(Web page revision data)
------------------------------------------------

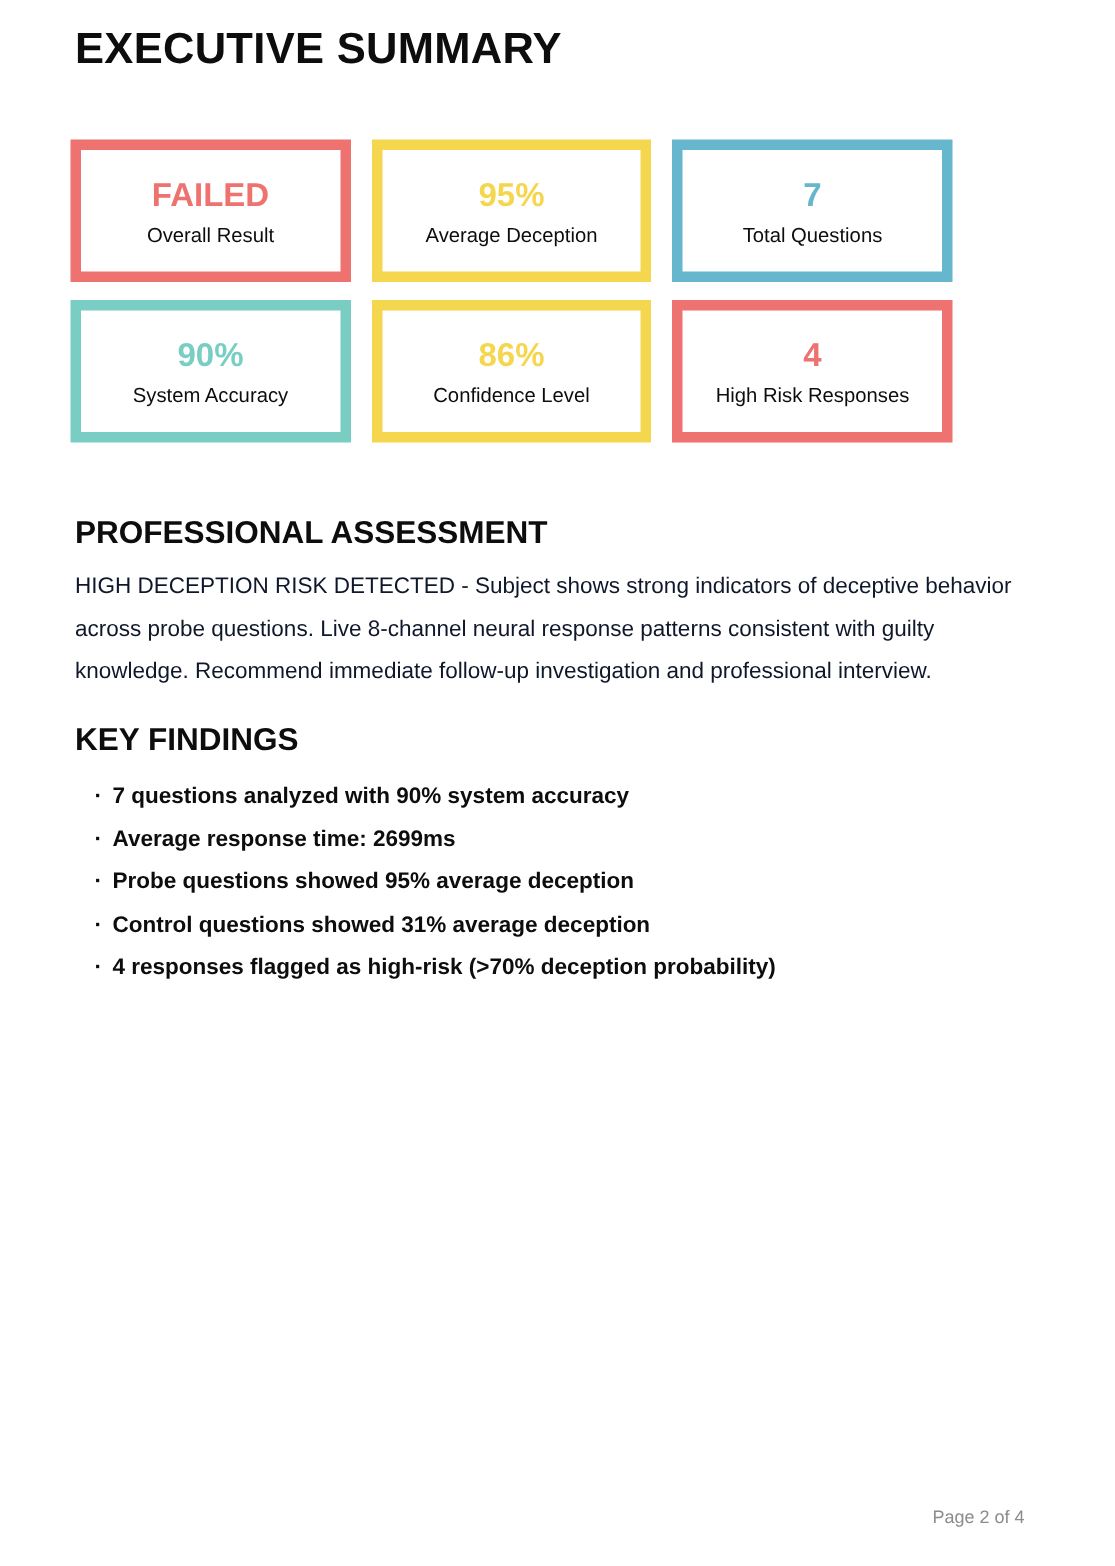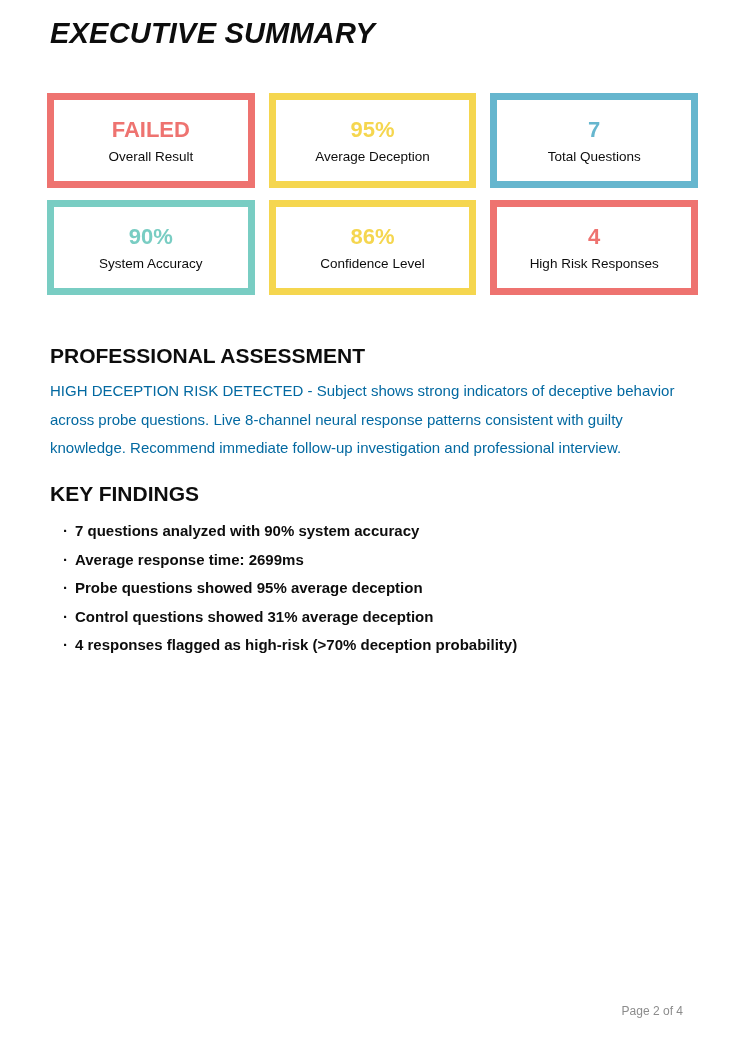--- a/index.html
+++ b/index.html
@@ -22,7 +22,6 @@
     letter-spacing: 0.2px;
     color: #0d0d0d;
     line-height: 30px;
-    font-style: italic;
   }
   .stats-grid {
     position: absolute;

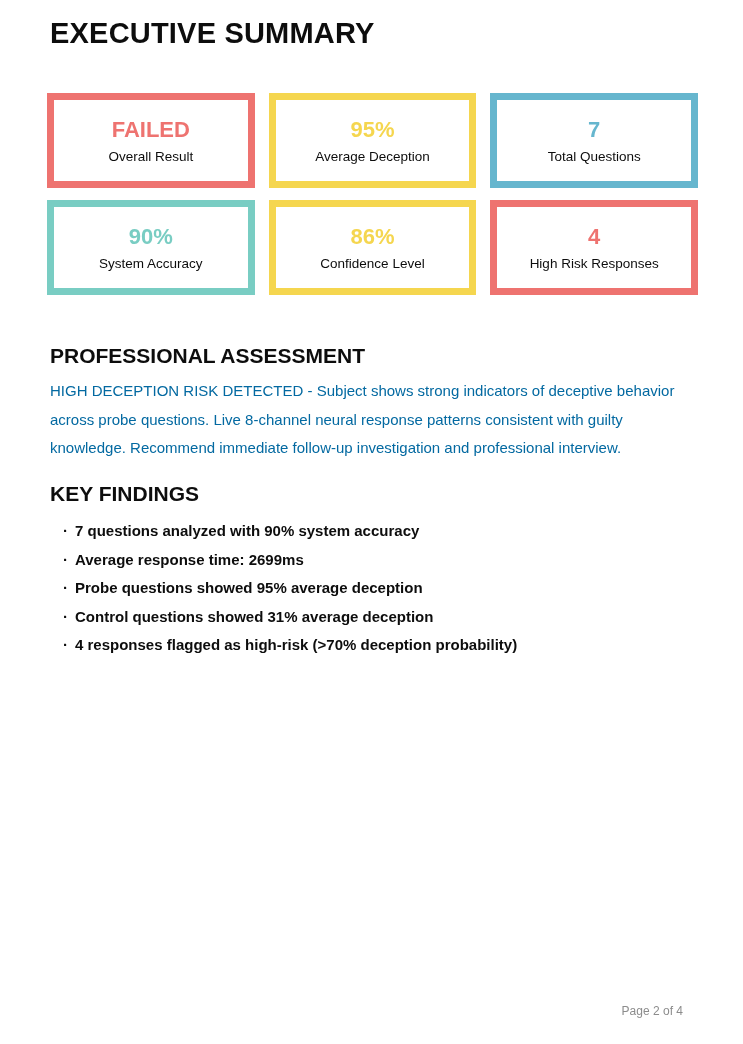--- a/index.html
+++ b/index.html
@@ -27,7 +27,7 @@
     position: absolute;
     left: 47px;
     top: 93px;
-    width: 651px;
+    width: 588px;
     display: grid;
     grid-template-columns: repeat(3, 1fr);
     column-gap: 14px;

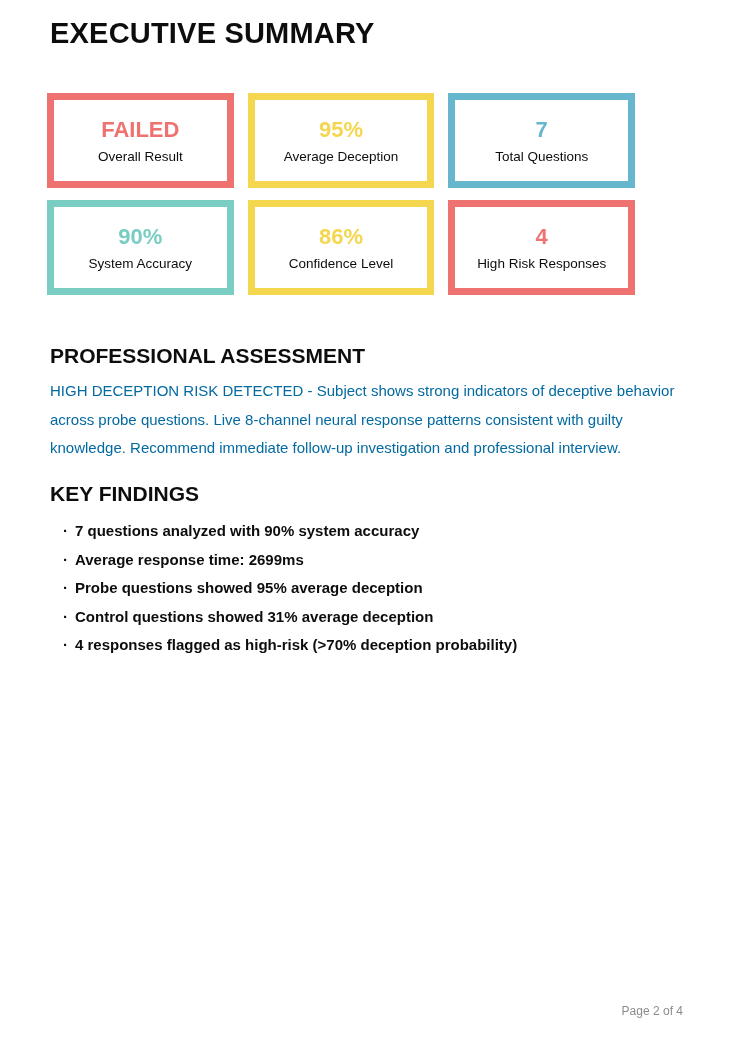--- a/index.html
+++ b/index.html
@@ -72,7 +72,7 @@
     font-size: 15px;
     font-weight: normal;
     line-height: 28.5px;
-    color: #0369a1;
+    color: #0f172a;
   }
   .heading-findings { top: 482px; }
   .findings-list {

------------------------------------------------

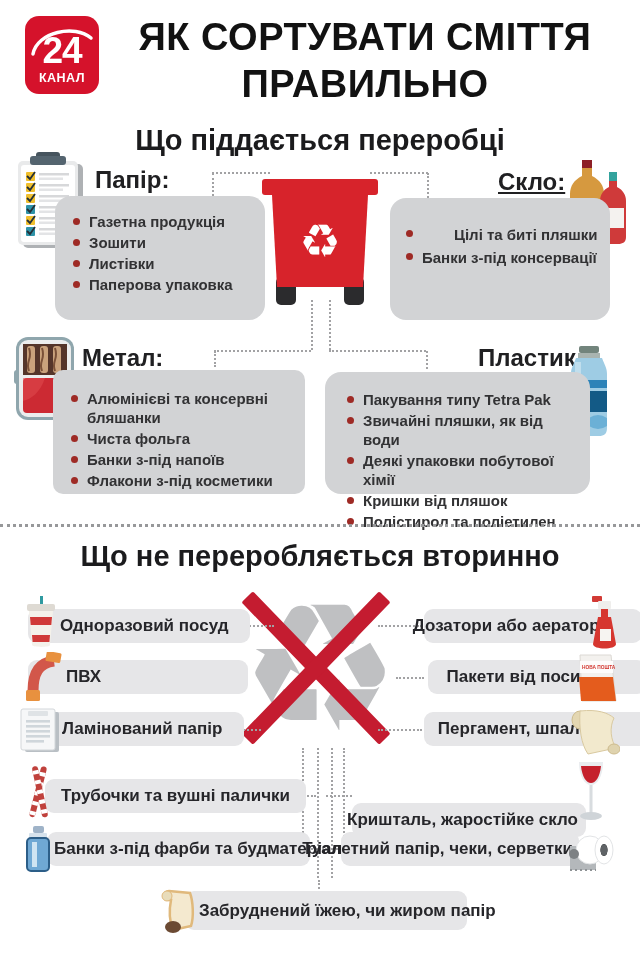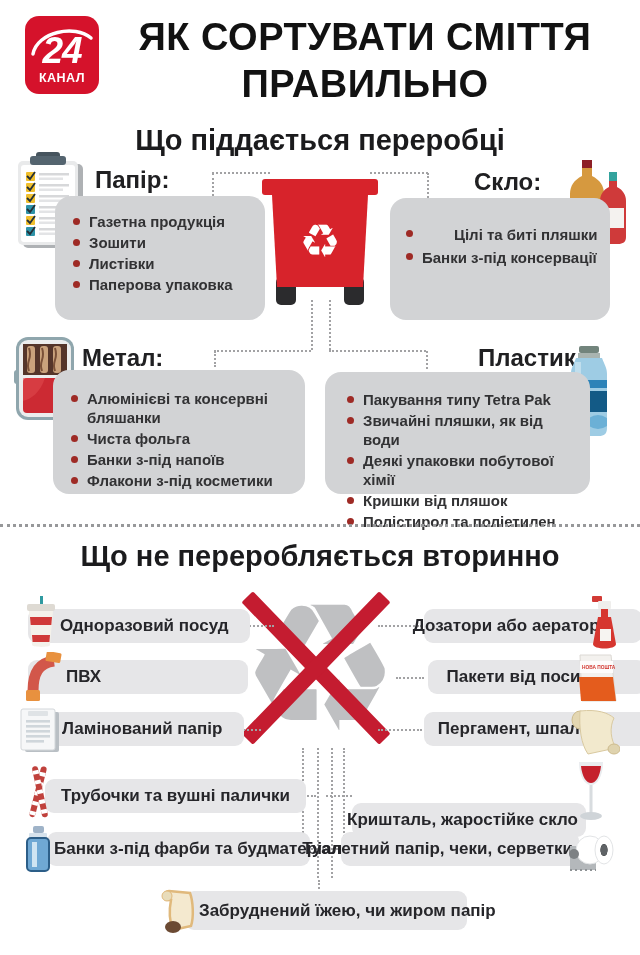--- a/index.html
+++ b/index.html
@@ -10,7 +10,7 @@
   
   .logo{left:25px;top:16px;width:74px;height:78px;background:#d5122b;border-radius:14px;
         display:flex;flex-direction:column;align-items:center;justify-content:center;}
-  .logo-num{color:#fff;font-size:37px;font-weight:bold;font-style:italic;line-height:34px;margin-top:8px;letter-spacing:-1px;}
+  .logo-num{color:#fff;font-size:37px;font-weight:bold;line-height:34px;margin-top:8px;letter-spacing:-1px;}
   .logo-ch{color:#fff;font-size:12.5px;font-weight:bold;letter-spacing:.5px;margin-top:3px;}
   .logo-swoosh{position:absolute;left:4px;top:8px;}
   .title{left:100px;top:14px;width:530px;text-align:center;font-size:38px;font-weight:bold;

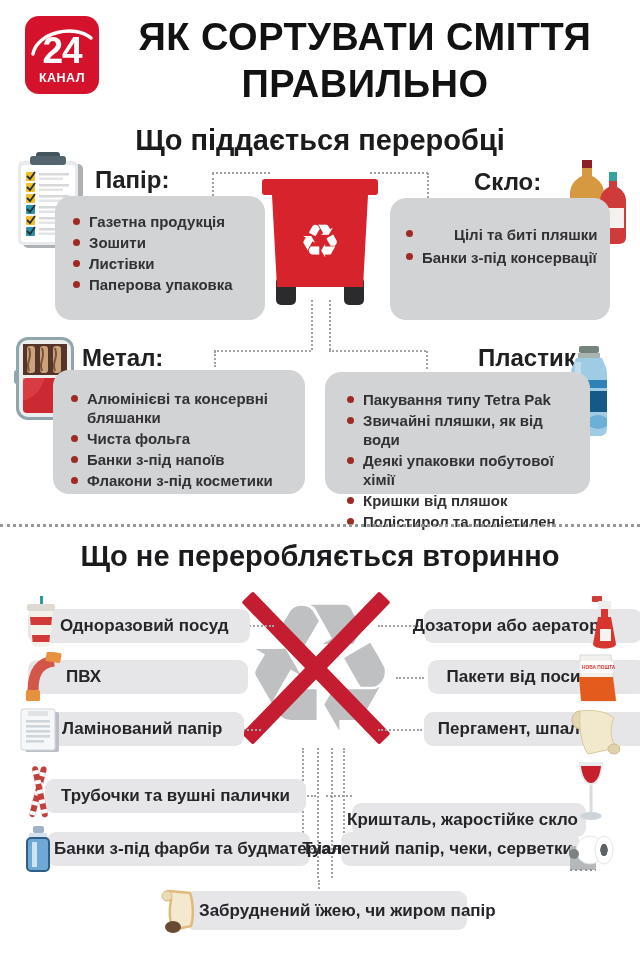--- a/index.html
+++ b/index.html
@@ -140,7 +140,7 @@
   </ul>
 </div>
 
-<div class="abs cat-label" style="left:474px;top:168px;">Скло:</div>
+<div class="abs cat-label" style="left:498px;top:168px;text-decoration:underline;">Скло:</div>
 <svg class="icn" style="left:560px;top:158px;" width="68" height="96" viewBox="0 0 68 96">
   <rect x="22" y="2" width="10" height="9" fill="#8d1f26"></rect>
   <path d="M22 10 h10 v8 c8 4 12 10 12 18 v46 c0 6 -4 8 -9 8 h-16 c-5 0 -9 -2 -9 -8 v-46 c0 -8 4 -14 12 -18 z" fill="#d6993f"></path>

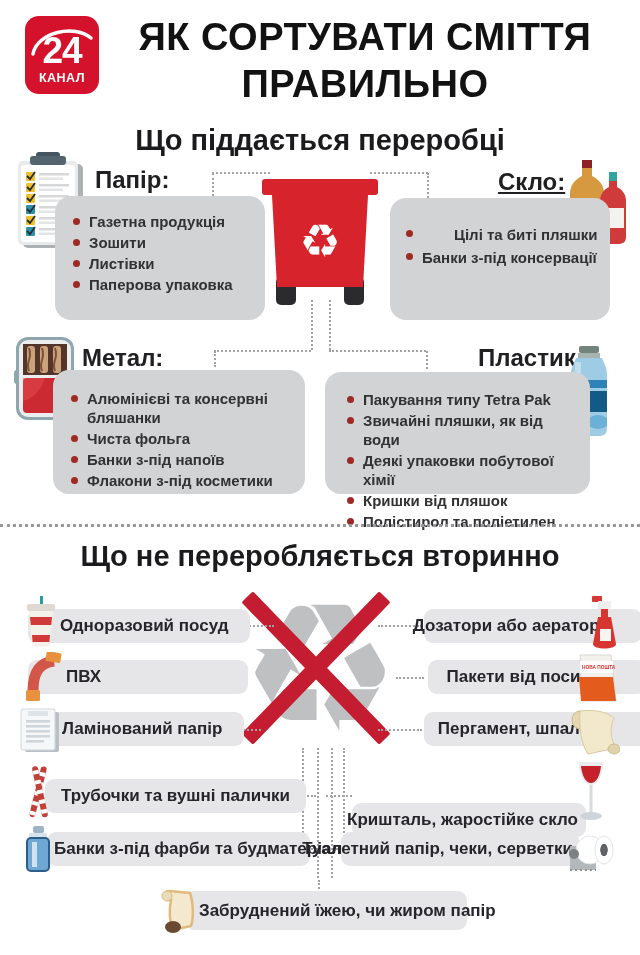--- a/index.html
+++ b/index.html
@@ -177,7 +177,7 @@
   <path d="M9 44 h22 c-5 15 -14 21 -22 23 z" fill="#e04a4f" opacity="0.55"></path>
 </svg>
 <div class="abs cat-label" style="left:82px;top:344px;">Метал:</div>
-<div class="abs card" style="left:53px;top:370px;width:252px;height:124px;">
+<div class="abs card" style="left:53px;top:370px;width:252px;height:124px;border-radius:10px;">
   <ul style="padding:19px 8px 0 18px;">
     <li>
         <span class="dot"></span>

------------------------------------------------

WHAT THIS TASK INVOLVES -
Look through the entries for lines containing the word "label" and return each one.

ANSWER AREA -
-<div class="abs cat-label" style="left:474px;top:168px;">Скло:</div>
+<div class="abs cat-label" style="left:498px;top:168px;text-decoration:underline;">Скло:</div>
 <div class="abs cat-label" style="left:82px;top:344px;">Метал:</div>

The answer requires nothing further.